Start of EXTRACTED MATERIAL
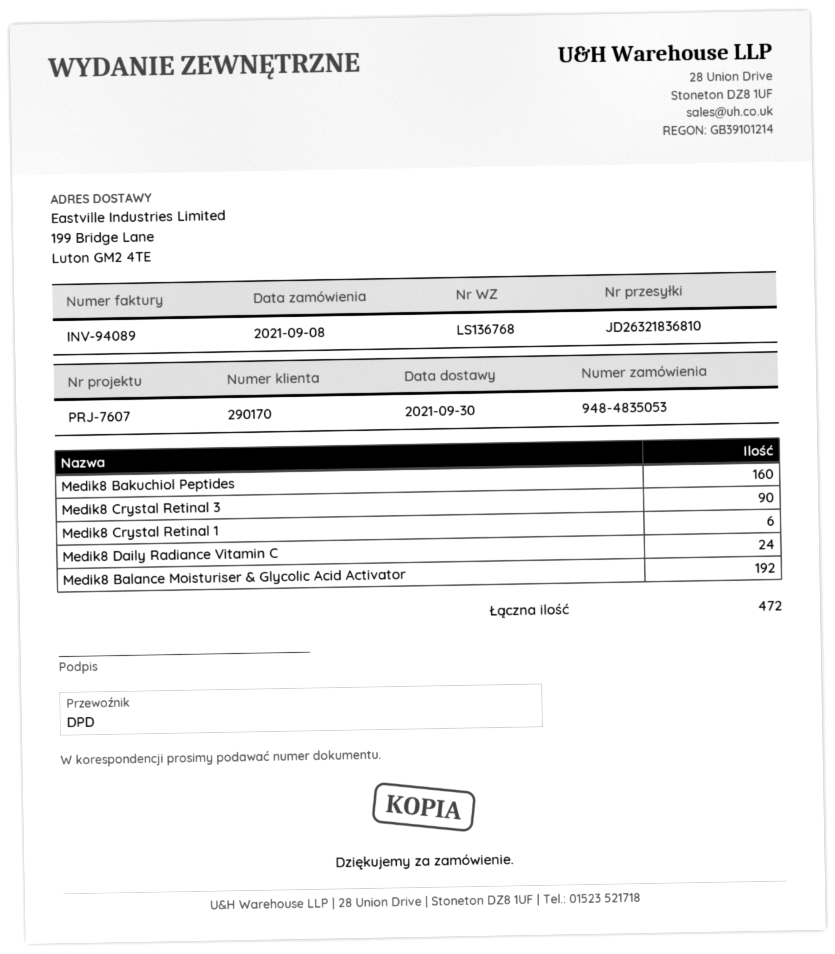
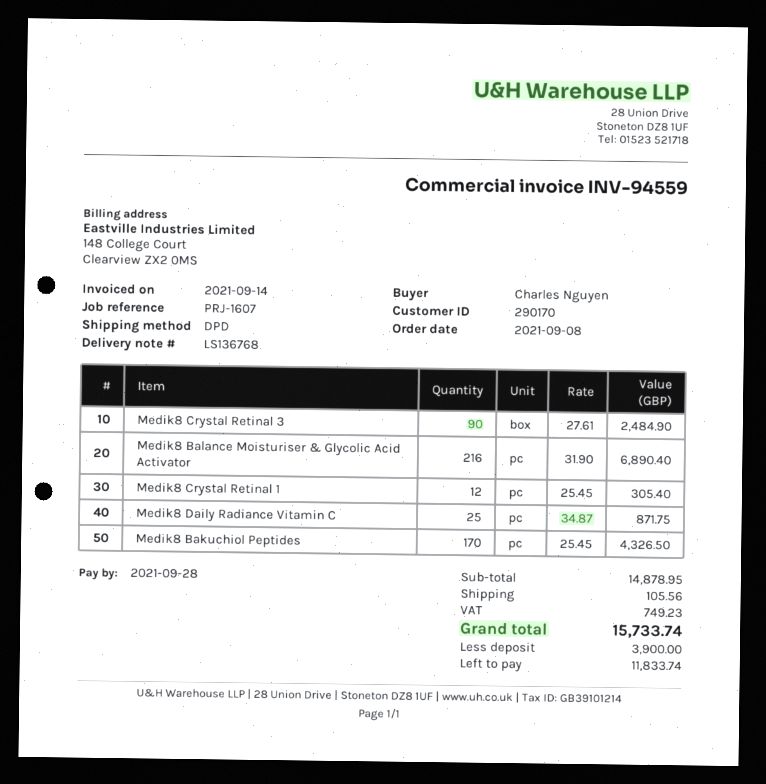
invoice number: INV-94089 -> INV-94559
reference: PRJ-7607 -> PRJ-1607
Medik8 Bakuchiol Peptides: 160 -> 170
Medik8 Crystal Retinal 1: 6 -> 12
Medik8 Daily Radiance Vitamin C: 24 -> 25
Medik8 Balance Moisturiser & Glycolic Acid Activator: 192 -> 216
End of EXTRACTED MATERIAL
» **WHAT YOU WILL DO**
Exact copies of the lines from the one containing "reference: PRJ-7607 -> PRJ-1607" through the end of the listing, both included, are the only thing wanted.

» **EXERCISE ANSWER**
reference: PRJ-7607 -> PRJ-1607
Medik8 Bakuchiol Peptides: 160 -> 170
Medik8 Crystal Retinal 1: 6 -> 12
Medik8 Daily Radiance Vitamin C: 24 -> 25
Medik8 Balance Moisturiser & Glycolic Acid Activator: 192 -> 216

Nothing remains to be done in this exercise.